3. Single-Leg Deadlifts

  • Enhances hamstring strength and proprioception.

4. Plank Variations

  • Strengthens the core for better overall stability.

5. Jump Training with Proper Mechanics

  • Practice landing softly with knees aligned over the toes.


FAQs

Why are ACL injuries more common in women?

ACL injuries are more common due to a combination of anatomical factors (wider pelvis, higher Q-angle), hormonal influences (increased ligament laxity), and landing mechanics (knee valgus).

Can strength training really reduce injury risk?

Yes, targeted strength training improves muscle support around joints, reducing the likelihood of injuries.

How can menstrual cycles impact performance?

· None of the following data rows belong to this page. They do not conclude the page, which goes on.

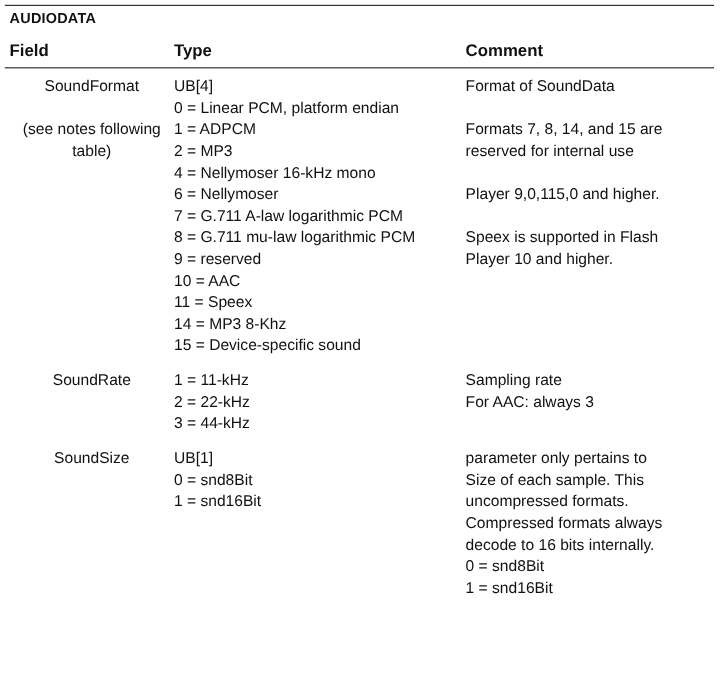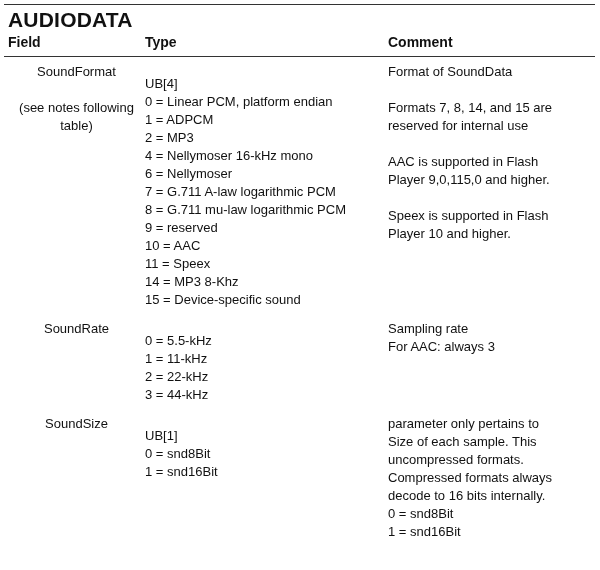--- a/index.html
+++ b/index.html
@@ -26,7 +26,7 @@
   .table-title {
     position: absolute;
     left: 8px; top: 8px;
-    font-size: 21px;
+    font-size: 12px;
     font-weight: bold;
     letter-spacing: 0.2px;
   }

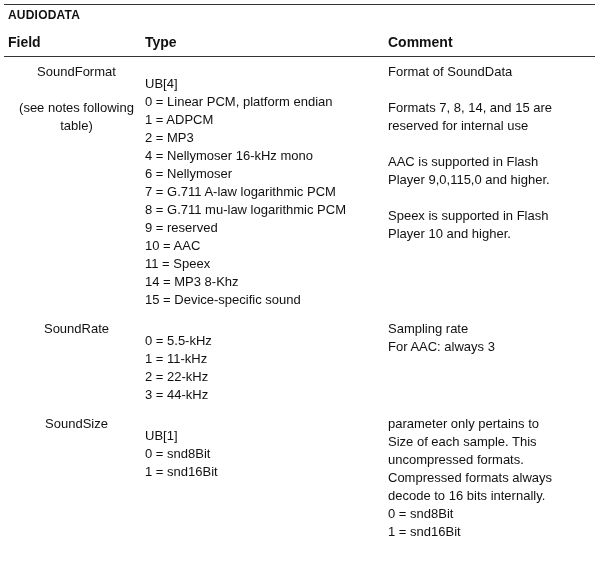--- a/index.html
+++ b/index.html
@@ -73,7 +73,6 @@
   .cell-type {
     width: 243px;
     flex: 0 0 243px;
-    margin-top: 12px;
   }
   .cell-comment {
     flex: 1 1 auto;

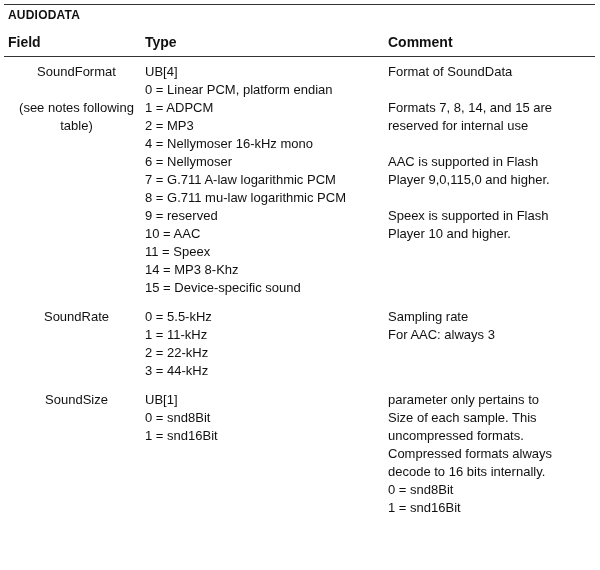--- a/index.html
+++ b/index.html
@@ -128,7 +128,6 @@
           <div class="line">Formats 7, 8, 14, and 15 are</div>
           <div class="line">reserved for internal use</div>
           <div class="line">&nbsp;</div>
-          <div class="line">AAC is supported in Flash</div>
           <div class="line">Player 9,0,115,0 and higher.</div>
           <div class="line">&nbsp;</div>
           <div class="line">Speex is supported in Flash</div>

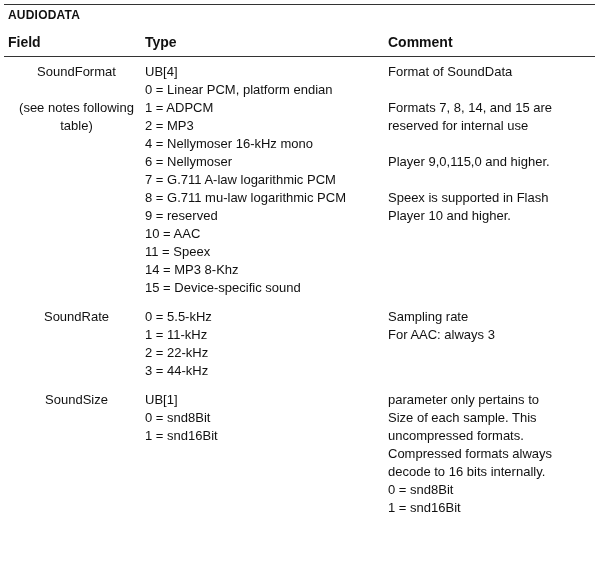--- a/index.html
+++ b/index.html
@@ -140,7 +140,6 @@
           <div class="line">SoundRate</div>
         </div>
       <div class="cell cell-type">
-          <div class="line">0 = 5.5-kHz</div>
           <div class="line">1 = 11-kHz</div>
           <div class="line">2 = 22-kHz</div>
           <div class="line">3 = 44-kHz</div>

Hormonal fluctuations during the menstrual cycle can affect muscle strength, coordination, and injury risk, particularly during the ovulatory phase.

What should female athletes eat to prevent injuries?

A balanced diet rich in calcium, vitamin D, and protein supports bone health and muscle recovery. Proper caloric intake is essential to avoid the Female Athlete Triad.


Understanding the unique challenges faced by female athletes is key to promoting safer and more effective training. By addressing these risks proactively and implementing evidence-based solutions, women can perform at their best while safeguarding their long-term joint health and athletic potential.